Landscape: The Language of Landscape

The origins and the conventions of landscape, its iconography, style and especially its techniques. Introducing Crome, Girtin, Towne, Cotman, Morland,Turner and Constable.

    • Jacob van Ruisdael, Waterfall near a Village 1656
    • Poussin Landscape in the Roman Campagna (Landscape with Travellers Resting), c.1638-9
    • Poussin Landscape with a Man killed by a Snake 1648
    • Claude Hagar and the Angel 1646
    • Claude Seaport with the Embarkation of the Queen of Sheba 1648
    • Richard Wilson Lake Avernus and the Island of Capri c.1760
    • Richard Wilson Llyn-y-Cau, Caderldris c.1774
    • Thomas Gainsborough The Market Cart 1786
    • John Crome The Porlingland Oak c.l820
    • Crome Yarmouth Harbour – Evening 1817
    • Cotman from Liber Studiorum: A Series of Sketches and Studies Millbank on the Thames
    • Turner England: Richmond Hill, on the Prince Regent’s Birthday 1819
    • Turner Sun Rising Through Vapour, Fishermen Cleaning and Selling Fish 1807
    • Turner Dido Building Carthage 1815
    • Turner Walton Bridge on Thames, Surrey 1830 from Picturesque Views in England and Wales
    • Turner Ulysses deriding Polyphemus – Homer’s Odyssey 1829
    • Constable The Opening of Waterloo Bridge 1829
    • Constable The Haywain 1824
    • And drawings and watercolours in the collections of Tate Britain, Courtauld Institute and British Museum

The Hierarchy of Genres
1.History painting
2.Portrait
3.Genre
4.Landscape
5.Still life

Even though landscape was fourth it was popular in Britain and one third of all the pictures exhibited at the RA were landscapes. There was a re-evaluation of nature during the nineteenth century and we will focus on Romanticism, Realism and Aestheticism.

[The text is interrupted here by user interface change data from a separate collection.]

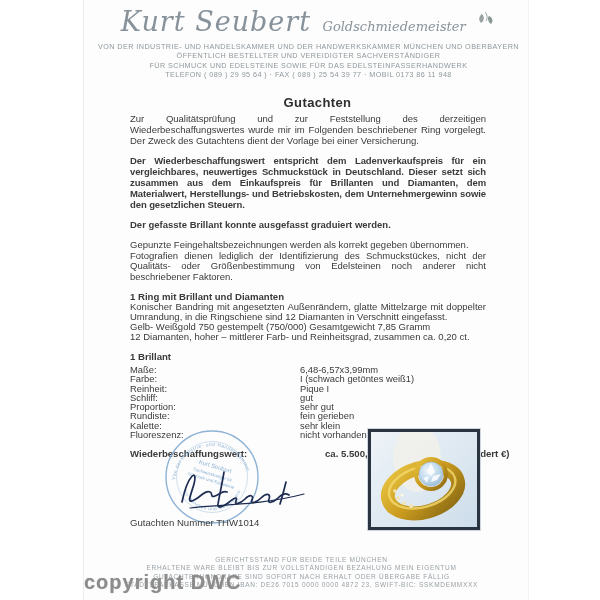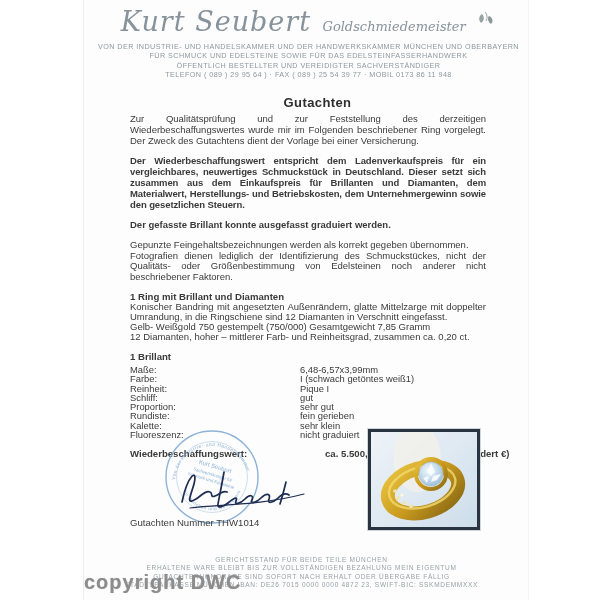--- a/index.html
+++ b/index.html
@@ -64,8 +64,8 @@
       </span>
     </div>
     <div class="hline first">VON DER INDUSTRIE- UND HANDELSKAMMER UND DER HANDWERKSKAMMER MÜNCHEN UND OBERBAYERN</div>
+    <div class="hline">ÖFFENTLICH BESTELLTER UND VEREIDIGTER SACHVERSTÄNDIGER</div>
     <div class="hline">FÜR SCHMUCK UND EDELSTEINE SOWIE FÜR DAS EDELSTEINFASSERHANDWERK</div>
-    <div class="hline">ÖFFENTLICH BESTELLTER UND VEREIDIGTER SACHVERSTÄNDIGER</div>
     <div class="hline">TELEFON ( 089 ) 29 95 64 )  ·  FAX ( 089 ) 25 54 39 77  ·  MOBIL 0173 86 11 948</div>
   </div>
 

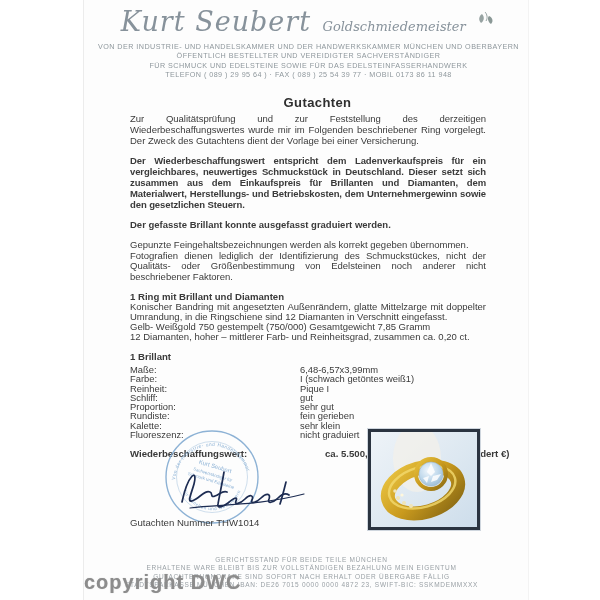--- a/index.html
+++ b/index.html
@@ -92,7 +92,7 @@
       <div class="trow"><span class="lab">Proportion:</span><span class="val">sehr gut</span></div>
       <div class="trow"><span class="lab">Rundiste:</span><span class="val">fein gerieben</span></div>
       <div class="trow"><span class="lab">Kalette:</span><span class="val">sehr klein</span></div>
-      <div class="trow"><span class="lab">Fluoreszenz:</span><span class="val">nicht graduiert</span></div>
+      <div class="trow"><span class="lab">Fluoreszenz:</span><span class="val">nicht vorhanden</span></div>
     </div>
 
     <div class="val-row">

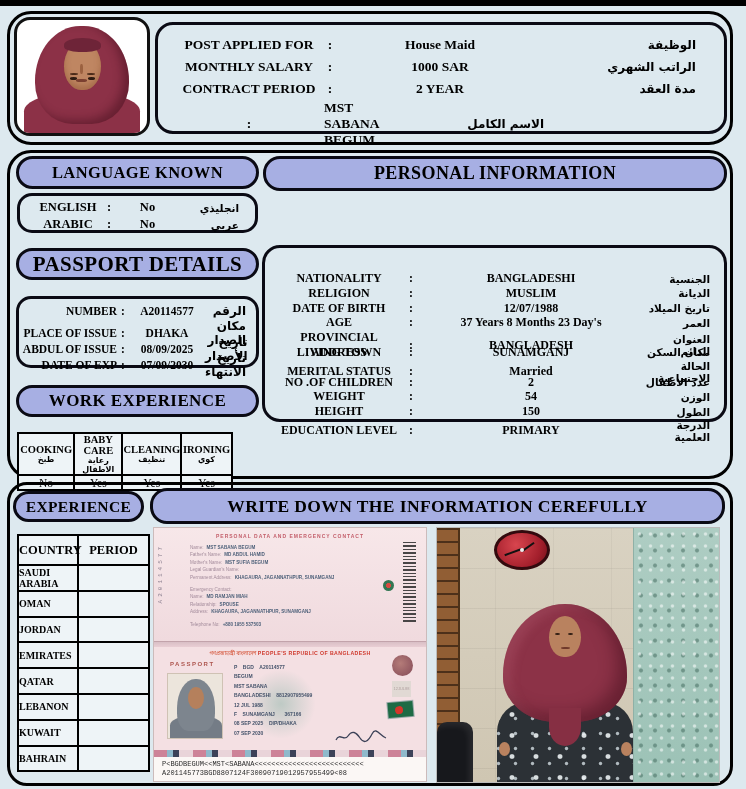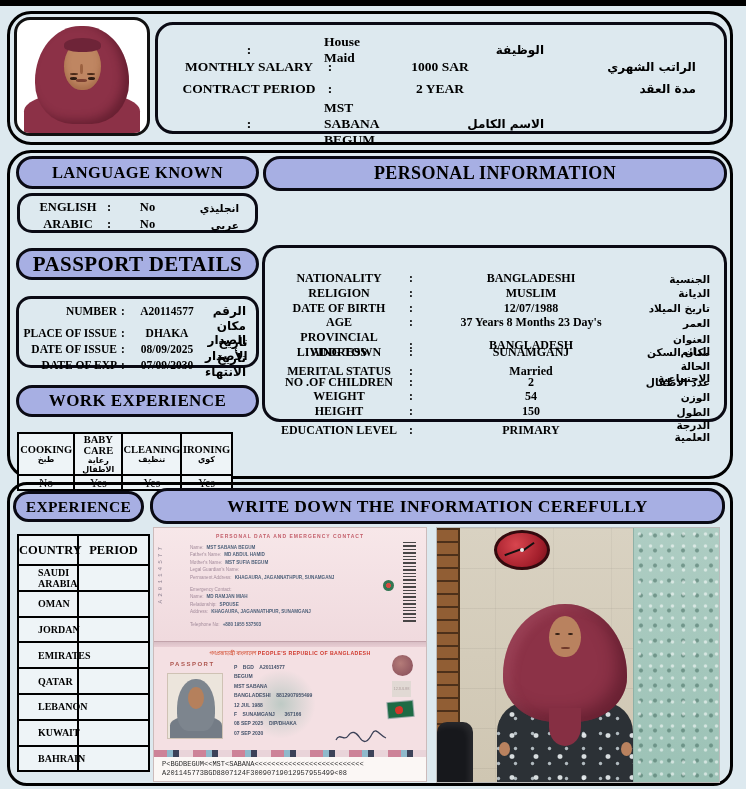--- a/index.html
+++ b/index.html
@@ -207,6 +207,7 @@
   <div id="postBox">
     <div class="row-post">
         <span></span>
+        <span class="lbl">POST APPLIED FOR</span>
         <span class="colon">:</span>
         <span class="val">House Maid</span>
         <span class="ar">الوظيفة</span>

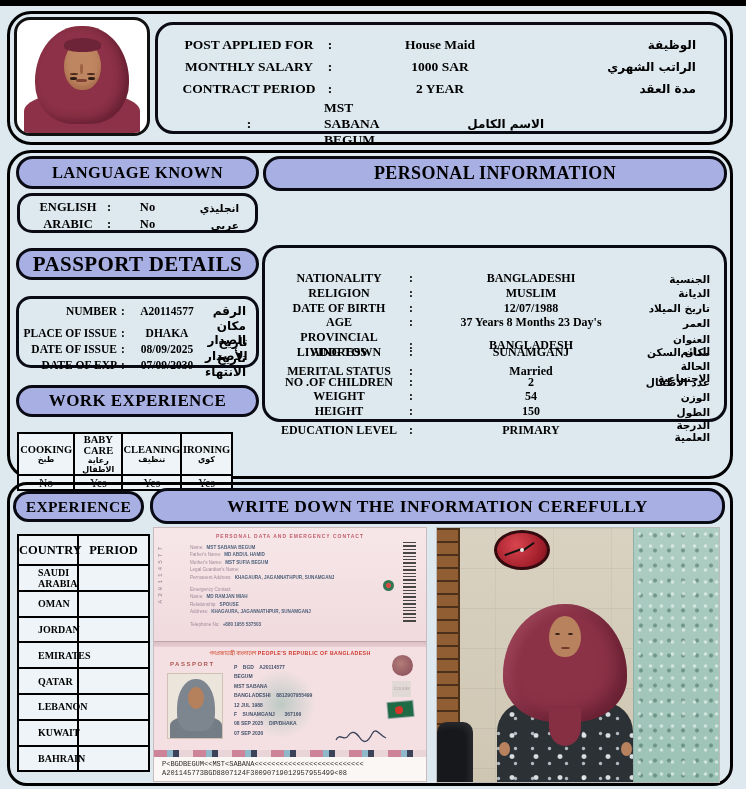--- a/index.html
+++ b/index.html
@@ -277,7 +277,7 @@
         <span></span>
       </div>
     <div class="row-pass">
-        <span class="lbl">DATE OF ISSUE</span>
+        <span class="lbl">ABDUL OF ISSUE</span>
         <span class="colon">:</span>
         <span class="val">08/09/2025</span>
         <span class="ar">تاريخ الأصدار</span>

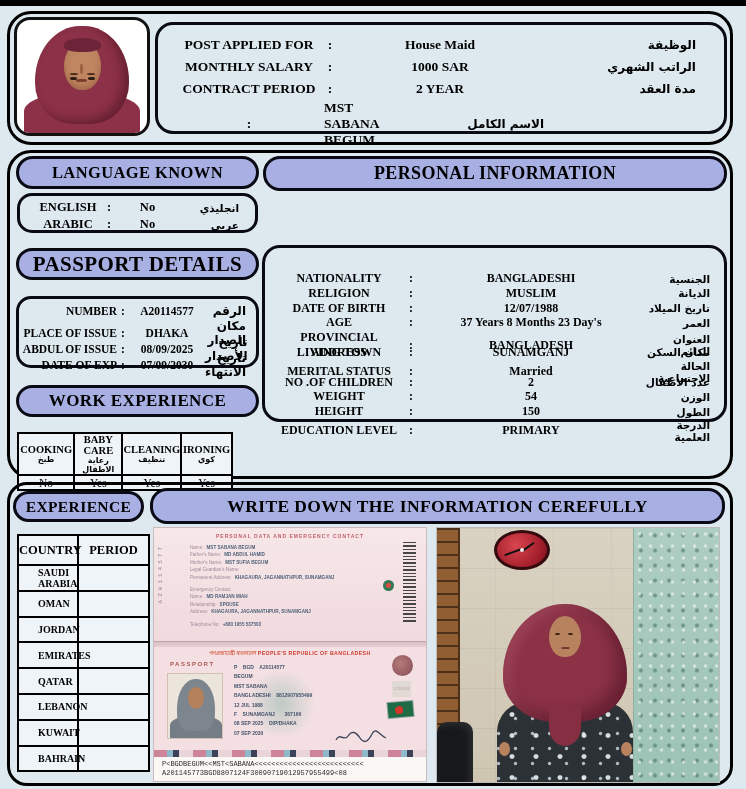--- a/index.html
+++ b/index.html
@@ -86,7 +86,7 @@
   #expTable { position:absolute; left:7px; top:49px; width:133px; border-collapse:collapse; table-layout:fixed; background:#eef4f7; }
   #expTable td { border:2px solid #000; }
   .et-head td { text-align:center; font-weight:bold; font-size:12.5px; height:30px; }
-  .et-row td  { font-weight:bold; font-size:10px; height:25.8px; padding-left:19px; }
+  .et-row td  { font-weight:bold; font-size:10px; height:25.8px; padding-left:0; }
   .et-col-country { width:60px; }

There was a reassessment of landscape across a broad cross section of people and it develops a special place as people move to the cities. A vehicle for fears and fantasies of artists.

J.M. W. Turner’s ‘Ploughing Up Turnips, near Slough’: the cultivation of cultural dissent, The Art Bulletin, Dec, 1995 by Michele L. Miller. Also see Daniels, Landscape, Imagery and National Identity.

Poussin — theatrical, ‘repoussoir’ is the theatrical term for anything that frames a landscape. Diminishing form — figures reducing into the background. Classical robes. Coulisse — flat is also a term for the wings of a stage. Water in the middle ground — gives depth, draws the eye in, and introduces a reliable horizontal surface.

Aerial perspective is the creation of a feeling of depth by changing the colour of the distance. This is typically the use of a bluish or purple hue for distant mountains.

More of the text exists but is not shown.